Flurbereinigungsgericht Mannheim, Urteil vom 08.08.1977 - VII 862/77 = RdL 1978 S. 159

Aktenzeichen VII 862/77 Entscheidung Urteil Datum 08.08.1977
Gericht Flurbereinigungsgericht Mannheim Veröffentlichungen RdL 1978 S. 159  Lieferung N/A

Leitsätze[Quelltext bearbeiten]

1. Ein Unternehmensverfahren nach § 87 ff. FlurbG setzt das Interesse der Beteiligten nicht voraus.
2. Zur Gebietsabgrenzung eines Unternehmensverfahrens.
3. Der Vorschrift des § 87 Abs. 1 Satz 2 FlurbG ist genügt, wenn der Vertreter der Landwirtschaftlichen Berufsvertretung im Termin nach § 5 Abs. 2 FlurbG in Kenntnis des geplanten Abzugs nach § 88 Nr. 4 FlurbG der Gebietsabgrenzung zugestimmt hat.

Aus den Gründen

Der Formvorschrift des § 87 Abs. 1 S. 2 FlurbG ist genügt, denn das Ausmaß der Verteilung des Landverlustes ist im Einvernehmen mit der landwirtschaftlichen Berufsvertretung geregelt worden (vgl. die Niederschrift über die Anhörung der beteiligten Behörden und Organisationen nach § 5 Abs. 2 FlurbG vom 1.10.1975, worin die Zustimmung des Kreisvorsitzenden des BLHV, vermerkt ist). Die Zustimmung der landwirtschaftlichen Berufsvertretung zur Gebietsabgrenzung in Kenntnis des geplanten Abzuges nach § 88 Nr. 4 FlurbG - wie hier - steht der Zustimmung zum Ausmaß der Verteilung des Landverlustes rechtlich gleich.

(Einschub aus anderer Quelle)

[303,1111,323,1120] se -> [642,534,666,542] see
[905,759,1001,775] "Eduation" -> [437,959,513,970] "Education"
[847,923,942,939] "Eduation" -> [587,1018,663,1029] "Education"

Zutreffend weist der Beklagte darauf hin, daß das angeordnete Unternehmensverfahren nach § 87 FlurbG im Unterschied zu einem nach § 1, § 37 FlurbG angeordneten Verfahren das Interesse der Teilnehmer am Verfahren nicht voraussetzt, sondern daß das Vorliegen eines öffentlichen Interesses an dem Unternehmensverfahren genügt (vgl. VGH Baden-Württemberg, Urteil vom 30.3.1966 - VI 803/66). Anders wäre § 87 Abs. 3 S. 2 FlurbG, der nach Einstellung des Planfeststellungsverfahrens die Durchführung eines bereits eingeleiteten Unternehmensflurbereinigungsverfahren als ein Verfahren nach Maßgabe der §§ 1 und 37 oder des § 86 FlurbG u. a. davon abhängig macht, daß die Obere Flurbereinigungsbehörde das Interesse der Beteiligten für gegeben hält, rechtslogisch nicht verständlich.

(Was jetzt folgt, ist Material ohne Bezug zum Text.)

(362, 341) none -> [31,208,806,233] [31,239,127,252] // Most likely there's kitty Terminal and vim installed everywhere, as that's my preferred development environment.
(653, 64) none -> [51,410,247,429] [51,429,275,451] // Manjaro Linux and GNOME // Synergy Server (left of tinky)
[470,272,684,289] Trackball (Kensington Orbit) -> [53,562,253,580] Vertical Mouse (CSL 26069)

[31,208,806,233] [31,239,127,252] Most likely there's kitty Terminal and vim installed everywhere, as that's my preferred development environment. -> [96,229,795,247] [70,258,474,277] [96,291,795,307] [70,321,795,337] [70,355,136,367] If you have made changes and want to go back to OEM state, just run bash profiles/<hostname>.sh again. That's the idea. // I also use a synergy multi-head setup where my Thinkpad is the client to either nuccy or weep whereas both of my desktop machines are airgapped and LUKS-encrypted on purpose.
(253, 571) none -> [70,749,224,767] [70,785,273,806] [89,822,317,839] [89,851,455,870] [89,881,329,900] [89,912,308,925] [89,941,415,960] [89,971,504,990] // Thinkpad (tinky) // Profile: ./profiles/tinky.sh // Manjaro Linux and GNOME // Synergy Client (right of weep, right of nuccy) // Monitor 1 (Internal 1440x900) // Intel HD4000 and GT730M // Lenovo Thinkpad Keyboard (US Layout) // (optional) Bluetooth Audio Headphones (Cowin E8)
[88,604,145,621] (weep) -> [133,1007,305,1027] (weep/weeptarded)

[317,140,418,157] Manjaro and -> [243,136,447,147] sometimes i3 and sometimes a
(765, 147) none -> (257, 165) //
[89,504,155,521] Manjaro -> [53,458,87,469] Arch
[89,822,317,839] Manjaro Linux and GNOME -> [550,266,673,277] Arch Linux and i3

Aus dem Sinn und Zweck der besonderen Flurbereinigung läßt sich kein Rechtsgrundsatz herleiten, der bei der Abgrenzung des Flurbereinigungsgebiets eine Abweichung von den Regeln des § 7 FlurbG rechtfertigen würde. Bei erheblichem Landbedarf kann es jedoch im Einzelfall der Zweck der besonderen Flurbereinigung gebieten, anders abzugrenzen, als dies in einem allgemeinen Flurbereinigungsverfahren in der Regel der Fall sein würde. Denn oft reichen, um eine tragbare und sachgerechte Verteilung des Landverlustes bewerkstelligen und die durch das Unternehmen drohenden Nachteile für die allgemeine Landeskultur wirksam vermeiden zu können, allein flurbereinigungstechnische Gesichtspunkte für die Beurteilung der Abgrenzung, insbesondere der Festsetzung der erforderlichen Größe des Gebiets, nicht aus. Andererseits kann sich die Abgrenzung des Gebiets einer Flurbereinigung nach § 87 FlurbG nicht ausschließlich an dem besonderen Zweck dieses Verfahrens etwa in dem Sinne orientieren, daß eine Unternehmensflurbereinigung auf den unmittelbaren Einwirkungsbereich des Unternehmens beschränkt wäre. Denn aus diesem Zweck allein ergeben sich noch keine in der Praxis vollziehbare Folgerungen (vgl. VGH Baden-Württemberg, Urteil vom 7. 3.1977 a.a.O.).